Below are some entries. Transcribe the lines from the one holding "- ERROR: At" to the one holding "and first site again", inclusive, but not the pictures among them.

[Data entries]
- Opening Delimiter -
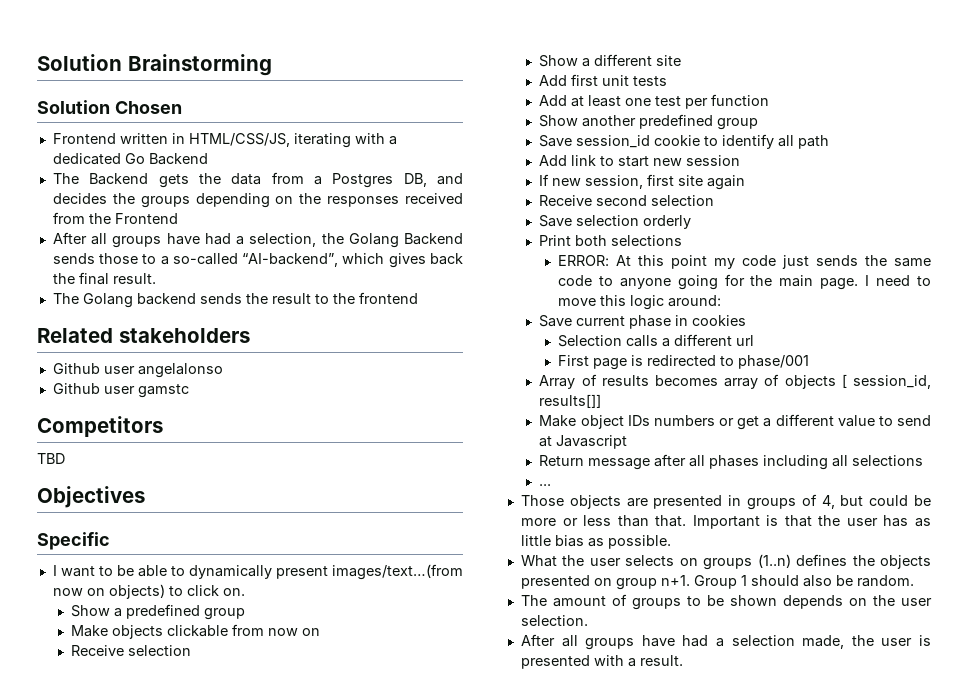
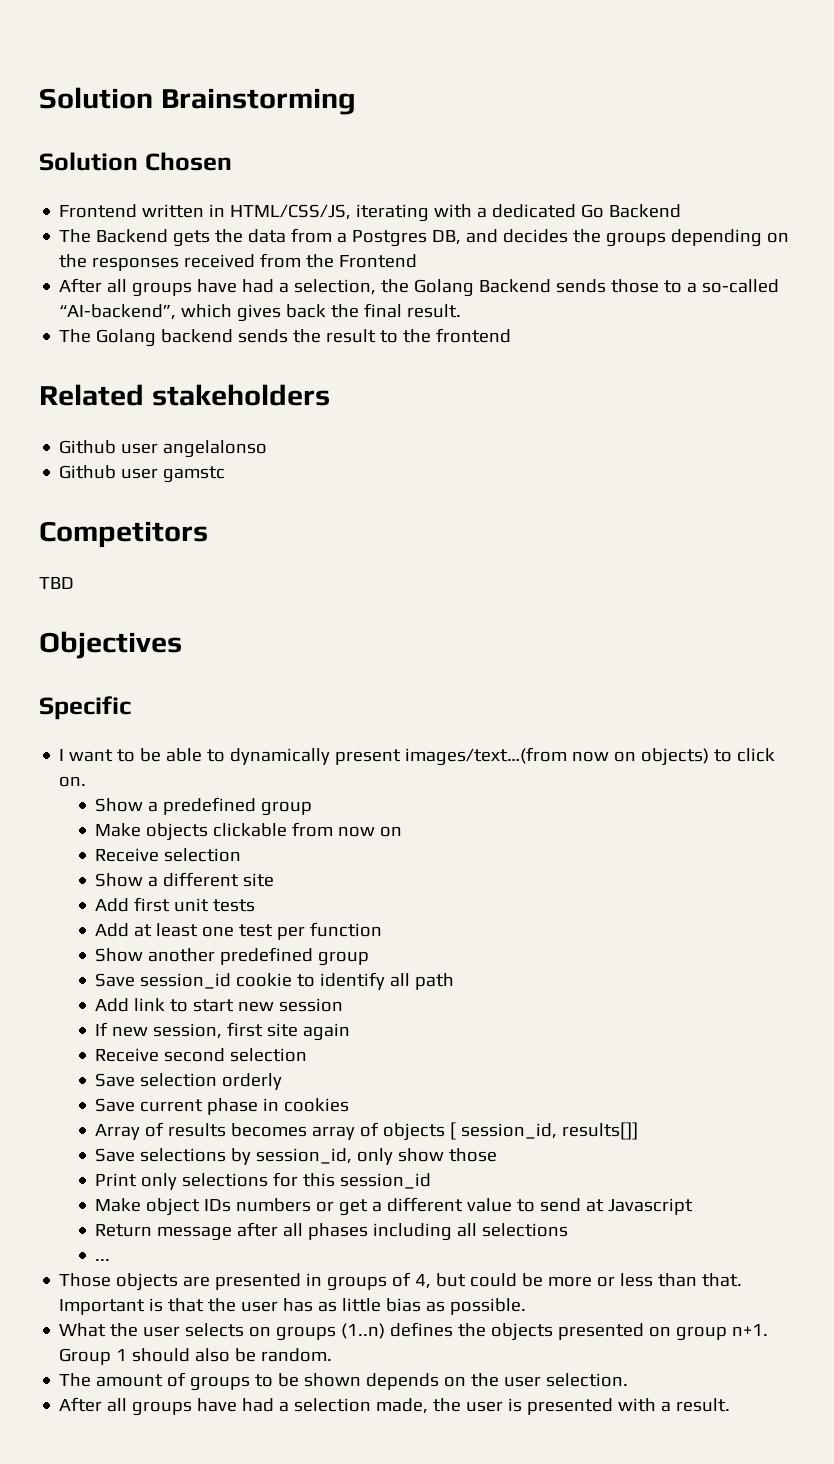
- Print both selections
- ERROR: At this point my code just sends the same code to anyone going for the main page. I need to move this logic around:
- Selection calls a different url
- First page is redirected to phase/001
+ Save selections by session_id, only show those
+ Print only selections for this session_id

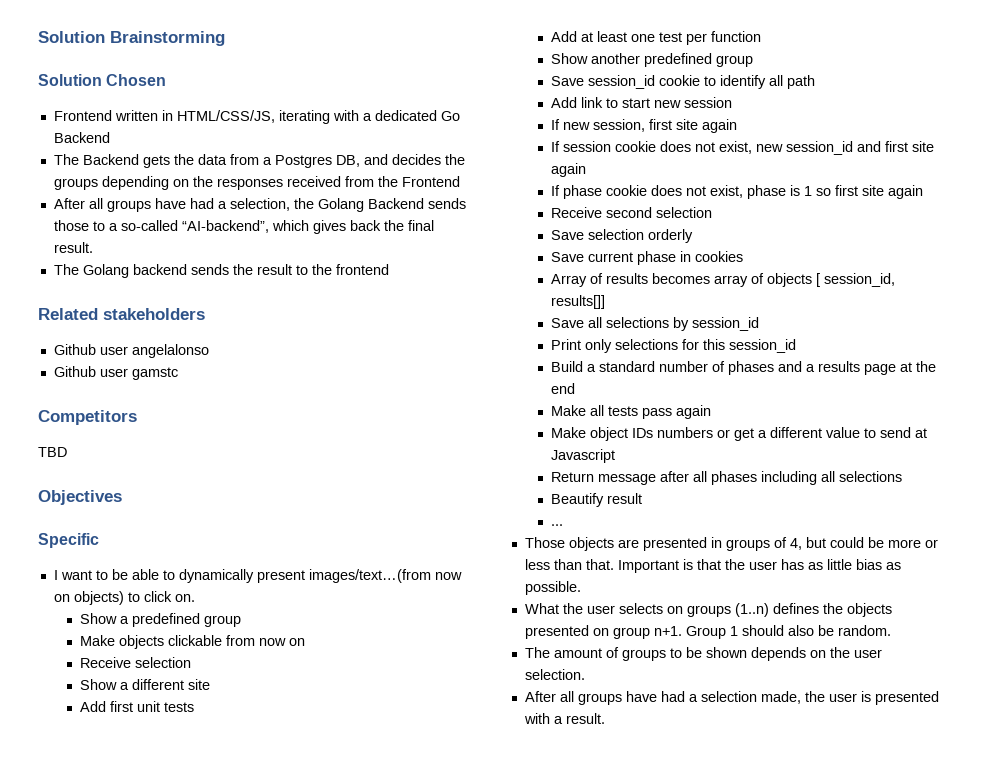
+ If session cookie does not exist, new session_id and first site again
+ If phase cookie does not exist, phase is 1 so first site again
- Save selections by session_id, only show those
+ Save all selections by session_id
+ Build a standard number of phases and a results page at the end
+ Make all tests pass again
+ Beautify result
- Closing Delimiter -
**ANSWER SPACE:**
- ERROR: At this point my code just sends the same code to anyone going for the main page. I need to move this logic around:
- Selection calls a different url
- First page is redirected to phase/001
+ Save selections by session_id, only show those
+ Print only selections for this session_id

+ If session cookie does not exist, new session_id and first site again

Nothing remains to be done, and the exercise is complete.